This is a collection of tools to help to check the ebooks produced by Distributed Proofreader, before they are submitted to Project Gutenberg.

The frontend for the tools is a web service that can be run locally on a Linux system, or on RedHat's Openshift.

It is currently available for everyone to use at

Local installation


This is for a local installation on Ubuntu. Several packages have to be installed with the following command line:

sudo apt-get install python3-flask python3-lxml python3-roman w3c-sgml-lib dwdiff

The cssselect package is now available in Ubunto 15.04:

sudo apt-get install python3-cssselect

otherwise install it with pip:

sudo pip3 install cssselect

Additionally, the following packages are not available and must be installed with pip:

sudo pip3 install flask-wtf tinycss

To run the application, cd into wsgi, and run:


Installation on OpenShift

OpenShift can host pptools.

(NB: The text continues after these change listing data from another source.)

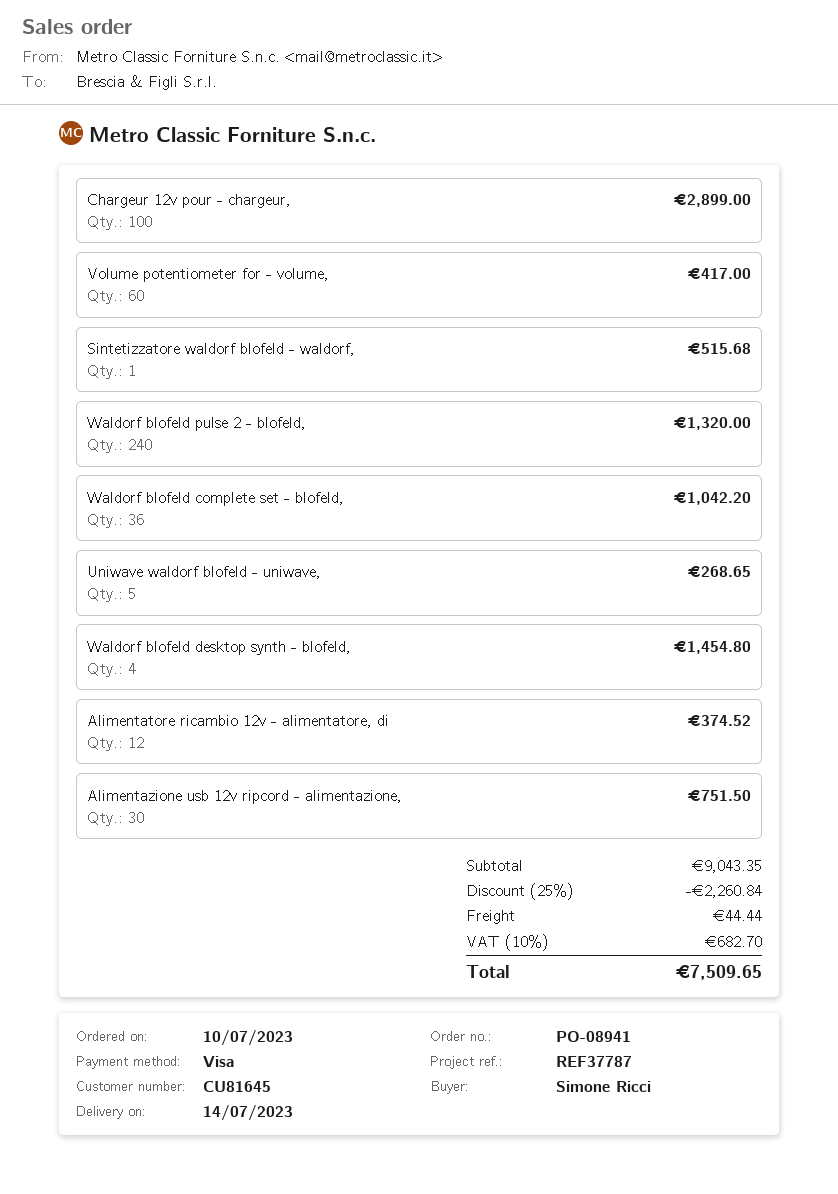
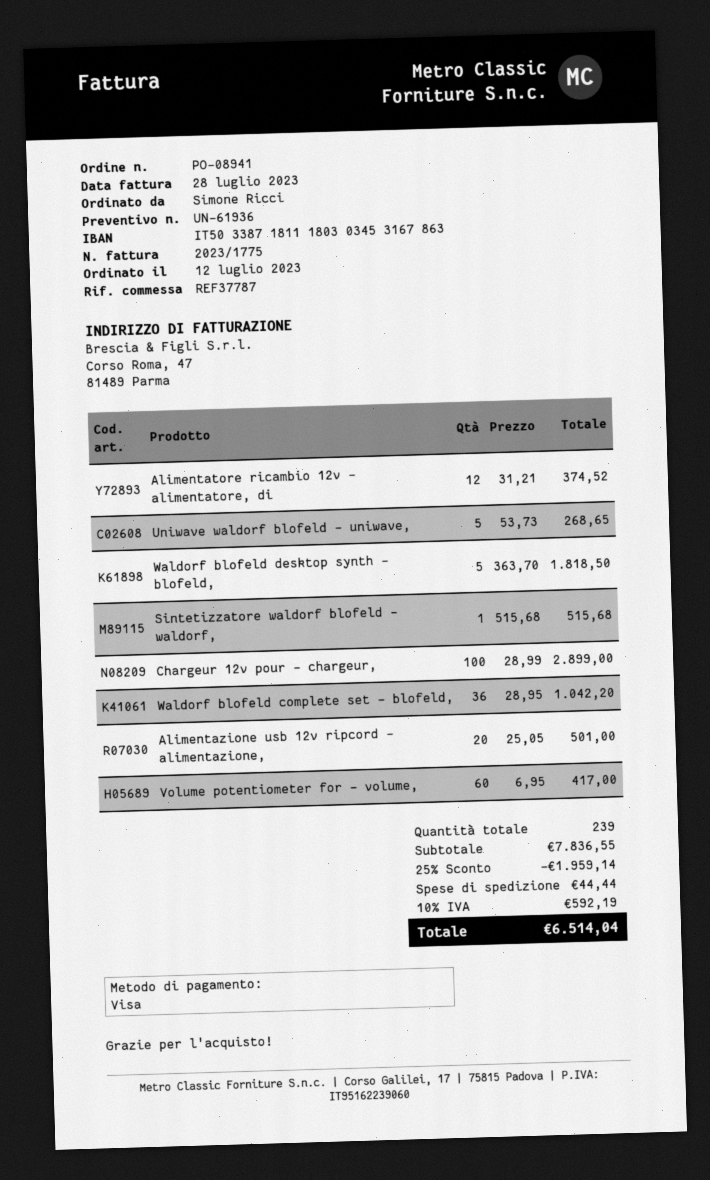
order date: 2023-07-10 -> 2023-07-12
Waldorf blofeld pulse 2 - blofeld,: 240 for 1320.00 -> none
Waldorf blofeld desktop synth - blofeld,: 4 for 1454.80 -> 5 for 1818.50
Alimentazione usb 12v ripcord - alimentazione,: 30 for 751.50 -> 20 for 501.00
subtotal: 9043.35 -> 7836.55
discount: 25% = 2260.84 -> 25% = 1959.14
tax: 10% = 682.70 -> 10% = 592.19
total: 7509.65 -> 6514.04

The setup is a bit more complex.

First create your OpenShift account, a project, then push the pptools git tree.

Then copy dwdiff to the virtual machine in ./app-root/data/bin/. Since binaries are compatible amongst distributions, any can be used. Make sure the version is at least 2.0.7. Log on the VM and execute it to ensure it can run there. Otherwise download the sources from and compile and install on the VM.

The Openshift VM doesn't provide the w3c DTDs. Ubuntu provides the w3c-sgml-lib package. Copy the /usr/share/xml/w3c-sgml-lib/ to the VM in ./app-root/data/ (so you have files like ./app-root/data/w3c-sgml-lib/schema/dtd/REC-xhtml-modularization-20100729).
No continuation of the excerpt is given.